* MATERIAL FOR THIS TASK *
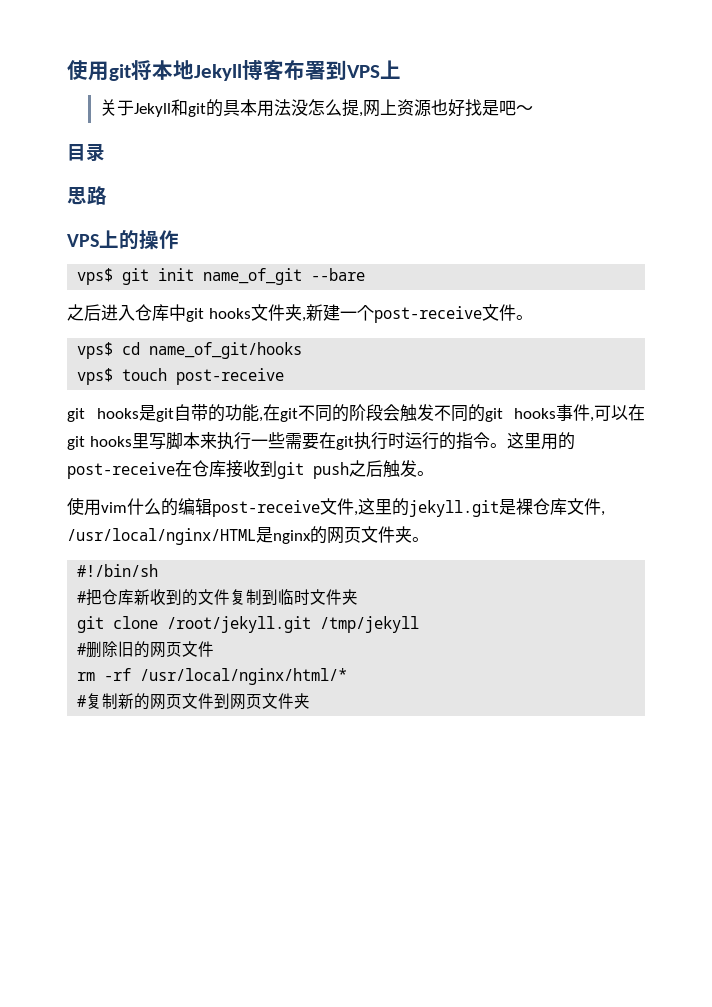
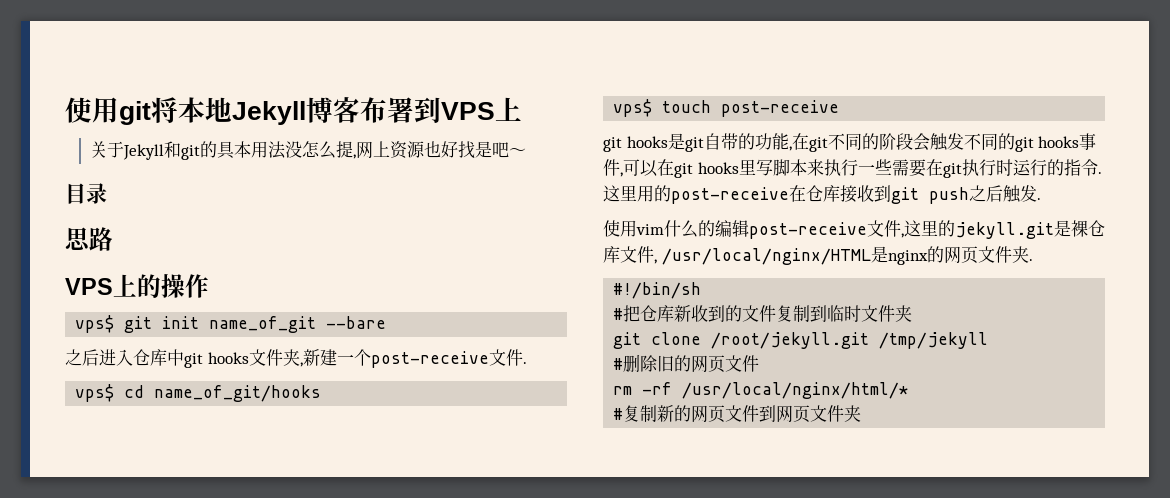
[515,315,533,320] 。 -> [522,362,527,364] .
[489,443,507,448] 。 -> [1097,172,1102,174] .
[417,471,434,476] 。 -> [1037,198,1041,200] .
[412,537,429,542] 。 -> [1028,259,1033,261] .

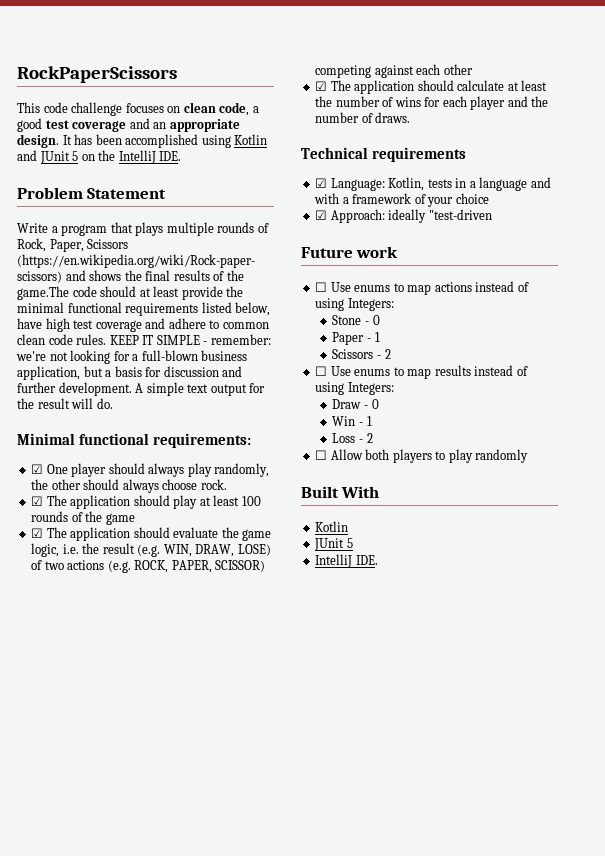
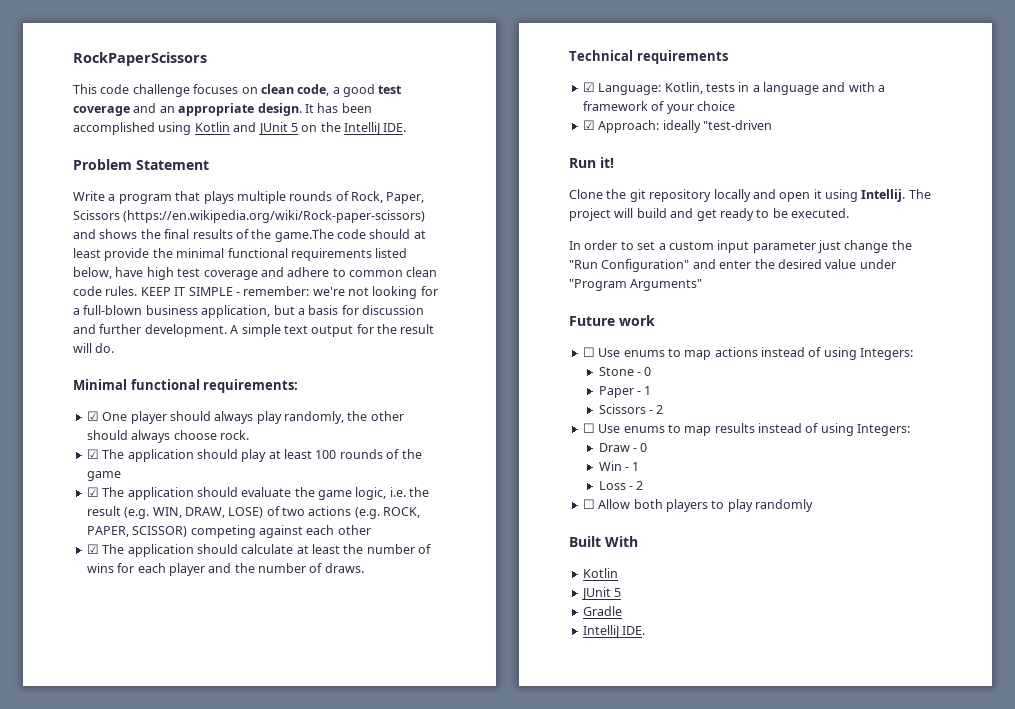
(492, 214) none -> [569,157,614,168] [569,189,931,202] [569,208,849,221] [569,240,912,253] [569,259,896,272] [569,279,703,291] // Run it! // Clone the git repository locally and open it using Intellij. The project will build and get ready to be executed. // In order to set a custom input parameter just change the "Run Configuration" and enter the desired value under "Program Arguments"
(353, 543) none -> [582,606,622,616] // Gradle

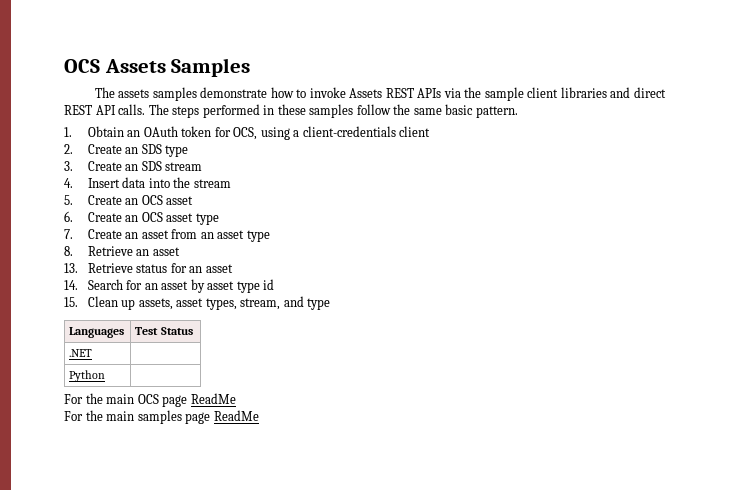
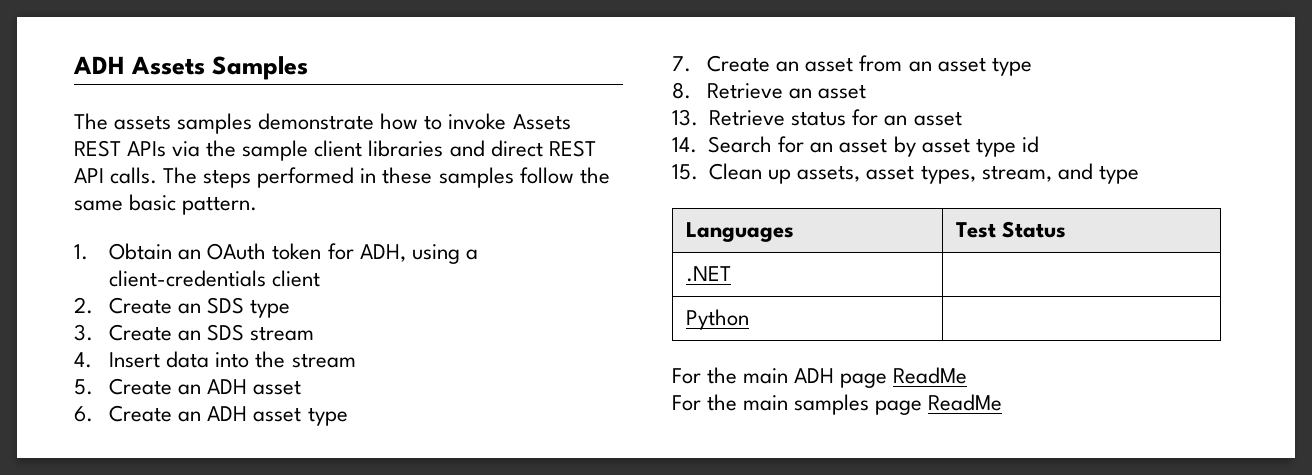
[64,59,100,73] OCS -> [73,56,125,74] ADH
[233,127,258,140] OCS, -> [359,244,406,262] ADH,
[141,195,163,205] OCS -> [207,379,248,394] ADH
[141,212,163,222] OCS -> [207,406,248,421] ADH
[137,394,159,404] OCS -> [794,368,835,383] ADH

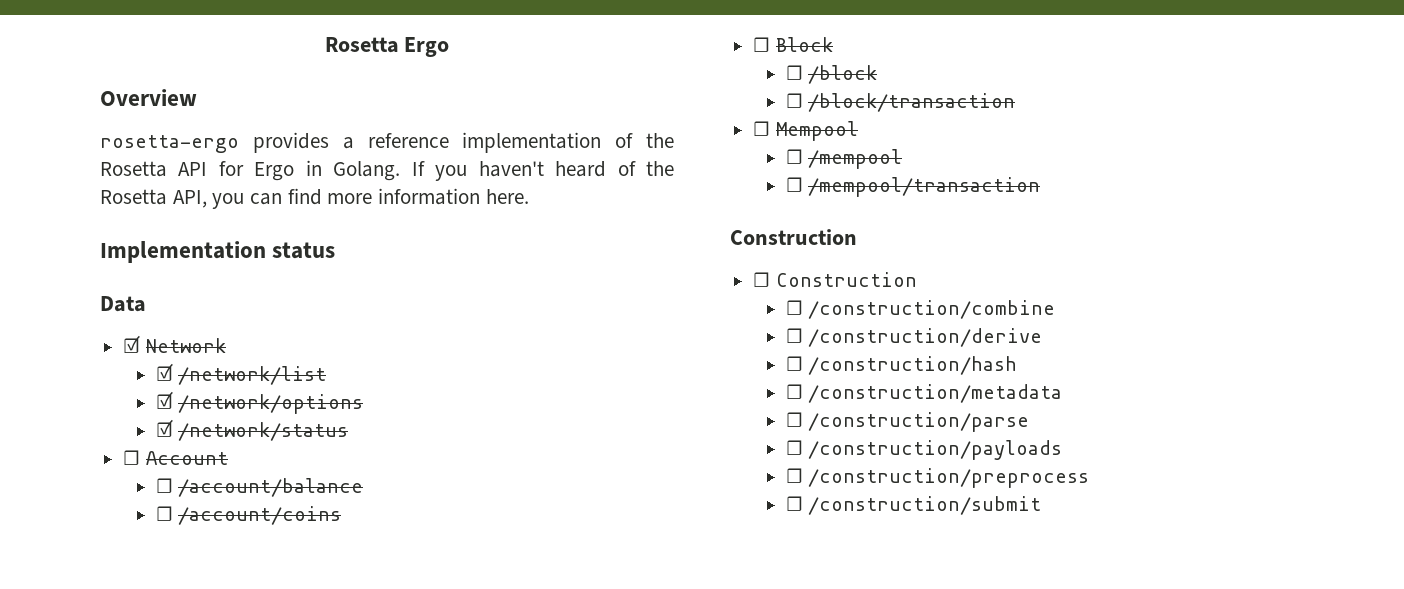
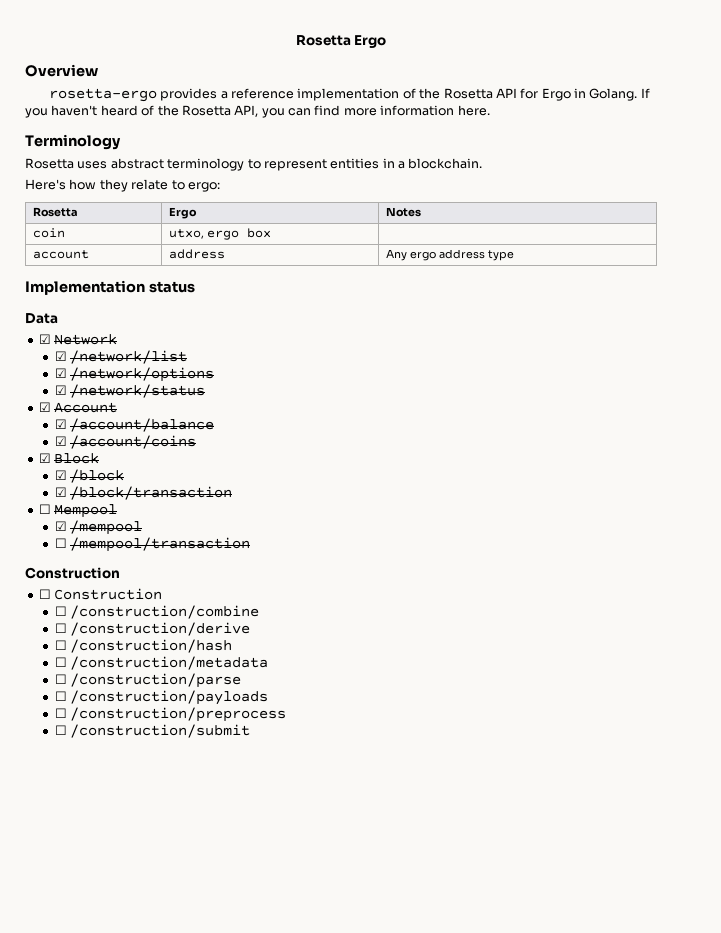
(529, 196) none -> [25,134,121,150] [25,158,483,171] [25,179,220,192] [32,207,78,217] [168,207,197,219] [385,207,421,217] [32,228,65,238] [168,228,271,240] [32,250,89,259] [168,249,225,259] [385,249,514,261] // Terminology // Rosetta uses abstract terminology to represent entities in a blockchain. // Here's how they relate to ergo: // Rosetta | Ergo | Notes // coin | utxo, ergo box | // account | address | Any ergo address type
[123,450,141,465] ☐ -> [38,402,51,412] ☑
[155,478,173,493] ☐ -> [54,419,67,429] ☑
[155,506,173,521] ☐ -> [54,436,67,446] ☑
[753,37,771,52] ☐ -> [38,453,51,463] ☑
[785,65,803,80] ☐ -> [54,470,67,480] ☑
[785,93,803,108] ☐ -> [54,487,67,497] ☑
[785,149,803,164] ☐ -> [54,521,67,531] ☑

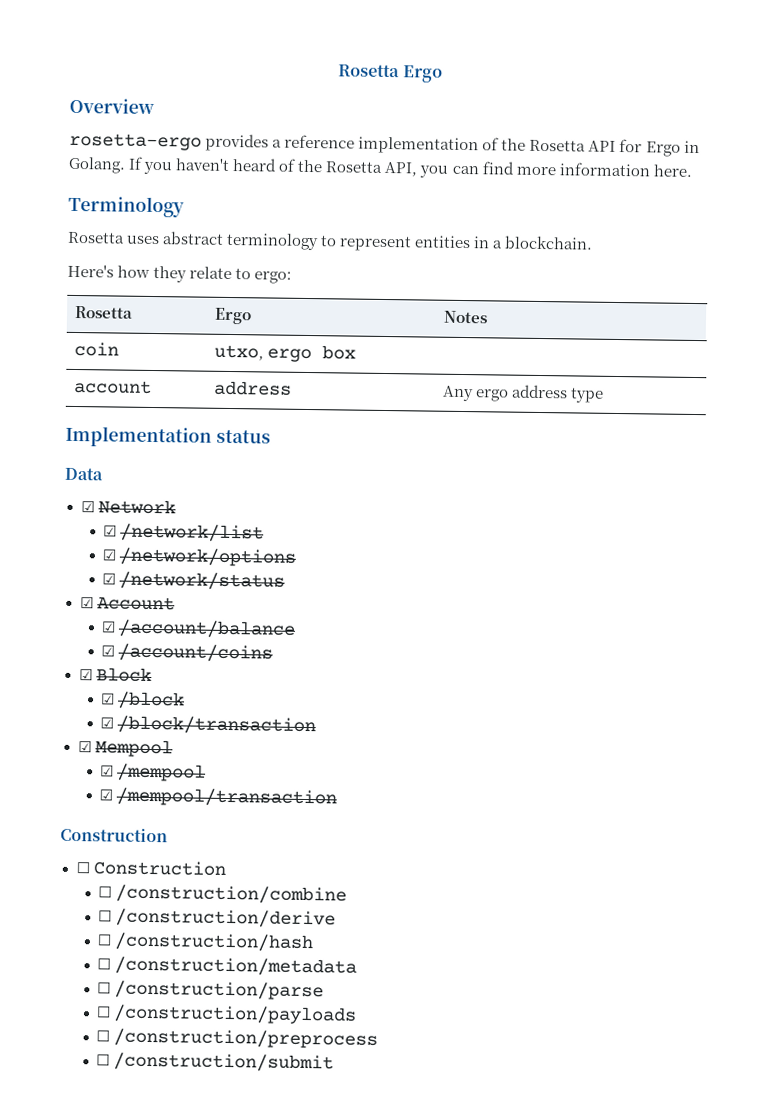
[38,504,51,514] ☐ -> [77,741,92,753] ☑
[54,538,67,548] ☐ -> [99,789,114,801] ☑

* ASSIGNMENT *
Give the entries back verbatim and omit the images.

* EXERCISE OUTPUT *
[515,315,533,320] 。 -> [522,362,527,364] .
[489,443,507,448] 。 -> [1097,172,1102,174] .
[417,471,434,476] 。 -> [1037,198,1041,200] .
[412,537,429,542] 。 -> [1028,259,1033,261] .

(492, 214) none -> [569,157,614,168] [569,189,931,202] [569,208,849,221] [569,240,912,253] [569,259,896,272] [569,279,703,291] // Run it! // Clone the git repository locally and open it using Intellij. The project will build and get ready to be executed. // In order to set a custom input parameter just change the "Run Configuration" and enter the desired value under "Program Arguments"
(353, 543) none -> [582,606,622,616] // Gradle

[64,59,100,73] OCS -> [73,56,125,74] ADH
[233,127,258,140] OCS, -> [359,244,406,262] ADH,
[141,195,163,205] OCS -> [207,379,248,394] ADH
[141,212,163,222] OCS -> [207,406,248,421] ADH
[137,394,159,404] OCS -> [794,368,835,383] ADH

(529, 196) none -> [25,134,121,150] [25,158,483,171] [25,179,220,192] [32,207,78,217] [168,207,197,219] [385,207,421,217] [32,228,65,238] [168,228,271,240] [32,250,89,259] [168,249,225,259] [385,249,514,261] // Terminology // Rosetta uses abstract terminology to represent entities in a blockchain. // Here's how they relate to ergo: // Rosetta | Ergo | Notes // coin | utxo, ergo box | // account | address | Any ergo address type
[123,450,141,465] ☐ -> [38,402,51,412] ☑
[155,478,173,493] ☐ -> [54,419,67,429] ☑
[155,506,173,521] ☐ -> [54,436,67,446] ☑
[753,37,771,52] ☐ -> [38,453,51,463] ☑
[785,65,803,80] ☐ -> [54,470,67,480] ☑
[785,93,803,108] ☐ -> [54,487,67,497] ☑
[785,149,803,164] ☐ -> [54,521,67,531] ☑

[38,504,51,514] ☐ -> [77,741,92,753] ☑
[54,538,67,548] ☐ -> [99,789,114,801] ☑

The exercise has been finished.